Hopping off for the day now, but I plan to play with this soon.
There might be a way to do this with prompts, but I think the most straightforward way to do this will be to consider this a classification task where either:
For both approaches, I think we'd want to modify the last layer of the network directly, sorta like this. Instead of 2 output features we'd have an output of shape (batch_size
, seq_len
, vocab_size
) where for each sample, and each item in the sequence, we predict a token from the vocab (approach #2). Approach #1 would involve running inference for each token in the input sequence.
My concern with actually framing this as a translation problem (in the way that is typically done with LMs pretrained on multi-language datasets) is that we're just using English. I'm imagining an architecture inspired by translation but not actually translation.
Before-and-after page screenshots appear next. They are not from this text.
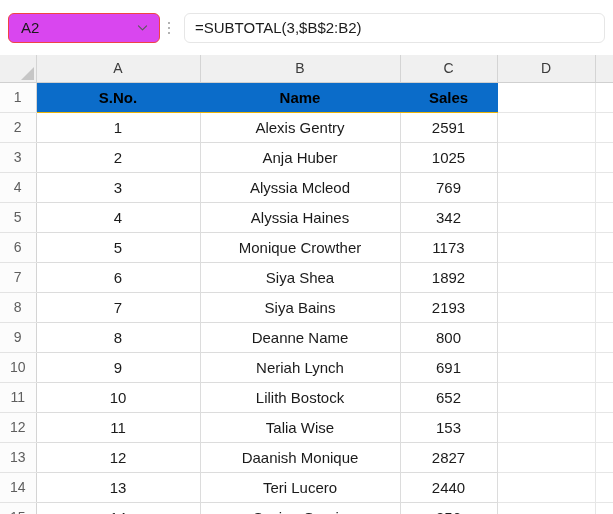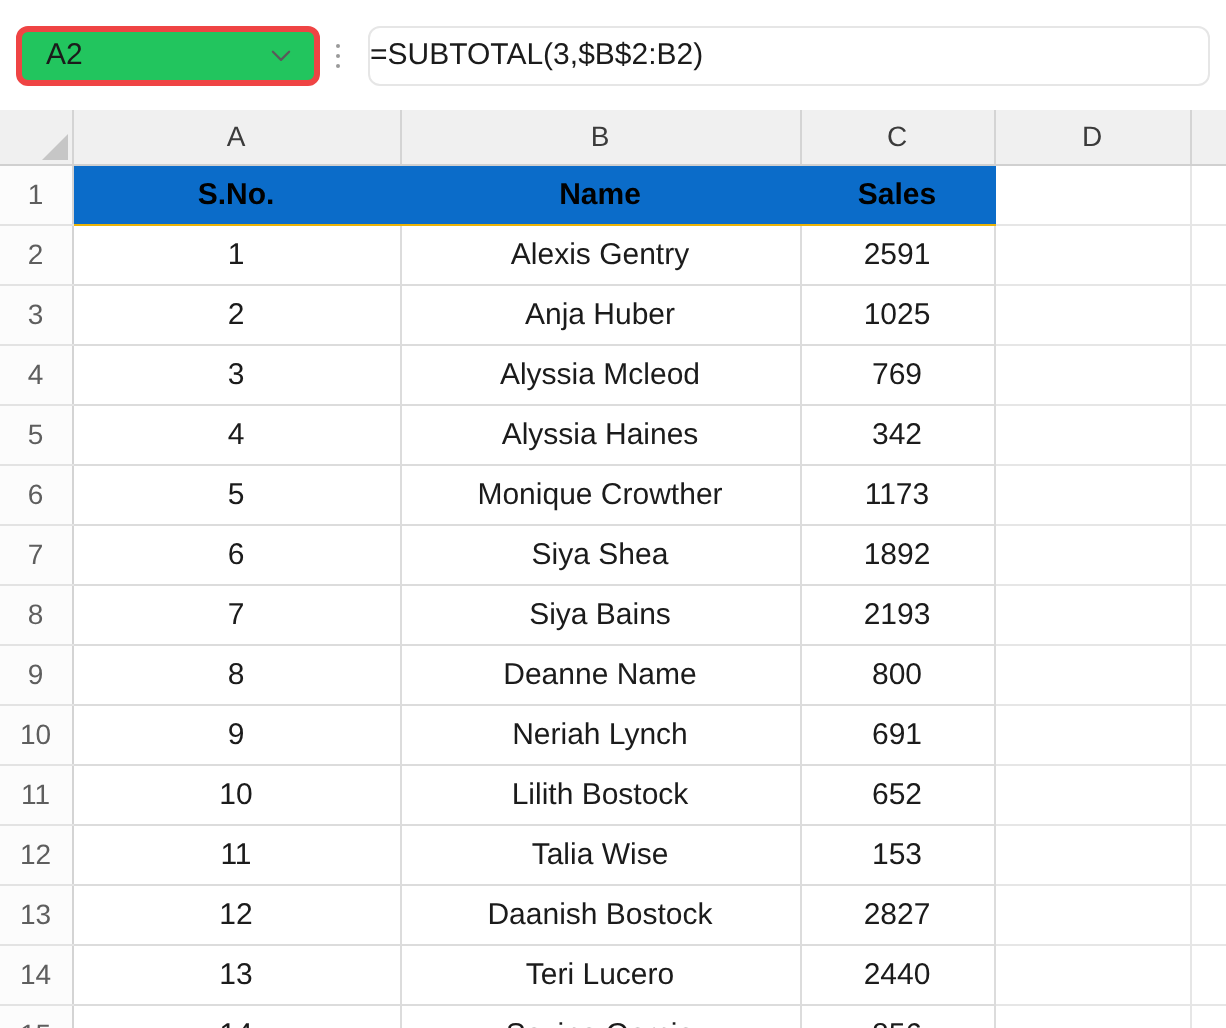--- a/index.html
+++ b/index.html
@@ -25,23 +25,23 @@
     background: #ffffff;
     display: flex;
     align-items: center;
     box-sizing: border-box;
     padding: 0 8px;
   }
 
   .name-box {
     width: 152px;
     height: 30px;
-    border: 3px solid #ef4444;
+    border: 1px solid #ef4444;
     border-radius: 6px;
-    background: #22c55e;
+    background: #d946ef;
     display: flex;
     align-items: center;
     justify-content: space-between;
     box-sizing: border-box;
     padding: 0 10px 0 12px;
     flex: 0 0 auto;
   }
   .name-box-text {
     font-size: 15px;
     color: #1b1b1b;
@@ -103,21 +103,21 @@
   .formula-input {
     flex: 1 1 auto;
     height: 30px;
     margin-left: 6px;
     border: 1px solid #e6e6e6;
     border-radius: 6px;
     background: #ffffff;
     box-sizing: border-box;
     display: flex;
     align-items: center;
-    padding: 0 0;
+    padding: 0 10px;
     font-size: 15px;
     color: #1b1b1b;
     white-space: nowrap;
     overflow: hidden;
   }
 
   
   .grid {
     position: absolute;
     left: 0;
@@ -359,21 +359,21 @@
           <td class="rowhead">12</td>
           <td class="cell">11</td>
           <td class="cell">Talia Wise</td>
           <td class="cell">153</td>
           <td class="cell blank"></td>
           <td class="cell blank"></td>
         </tr>
         <tr>
           <td class="rowhead">13</td>
           <td class="cell">12</td>
-          <td class="cell">Daanish Bostock</td>
+          <td class="cell">Daanish Monique</td>
           <td class="cell">2827</td>
           <td class="cell blank"></td>
           <td class="cell blank"></td>
         </tr>
         <tr>
           <td class="rowhead">14</td>
           <td class="cell">13</td>
           <td class="cell">Teri Lucero</td>
           <td class="cell">2440</td>
           <td class="cell blank"></td>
Just my current thought on the best way of going about it. No doubt other things could work.
I think we could still use T5, and maybe need to use some sort of seq2seq model instead of BERT or a BERT-like model where the output is usually a single feature not a sequence.
Rad! Will take a look at this stuff this week.
Also realized I forgot the link I was referencing. Here it is.
My concern with actually framing this as a translation problem (in the way that is typically done with LMs pretrained on multi-language datasets) is that we're just using English. I'm imagining an architecture inspired by translation but not actually translation.
Right was thinking the same. At a glance, it didn't look like the hugging face T5 + seq2seq model above was doing anything specific to translating between languages, but I could be missing something?
One thing is that prefix they're recommending (i.e. "translate English to French: ") that I T5 was presumably trained with. Would you assume that'd cause funky behavior if we instead prefixed it with "translate a neuroscience paper to a developmental biology paper: "?
I think so, yeah. We probably need to do light surgery on the actual model architecture of an LM trained on English only text so that the output layer predicts a sequence of tokens. It would be similar to a summarization model without the constraint that the output is much shorter than the input.
A lot of these translation models are pretrained on datasets consisting of multiple languages. Since we're just dealing with English, I think we can start with BERT, pubmedbert, or a similar LM, chop off the layer used for predicting masked tokens, then add a layer that predicts, for each token in the input sequence, the corresponding token in a new sequence. Most tokens will stay the same and with labelled examples of input, target sequence pairs, the model will learn the right replacements.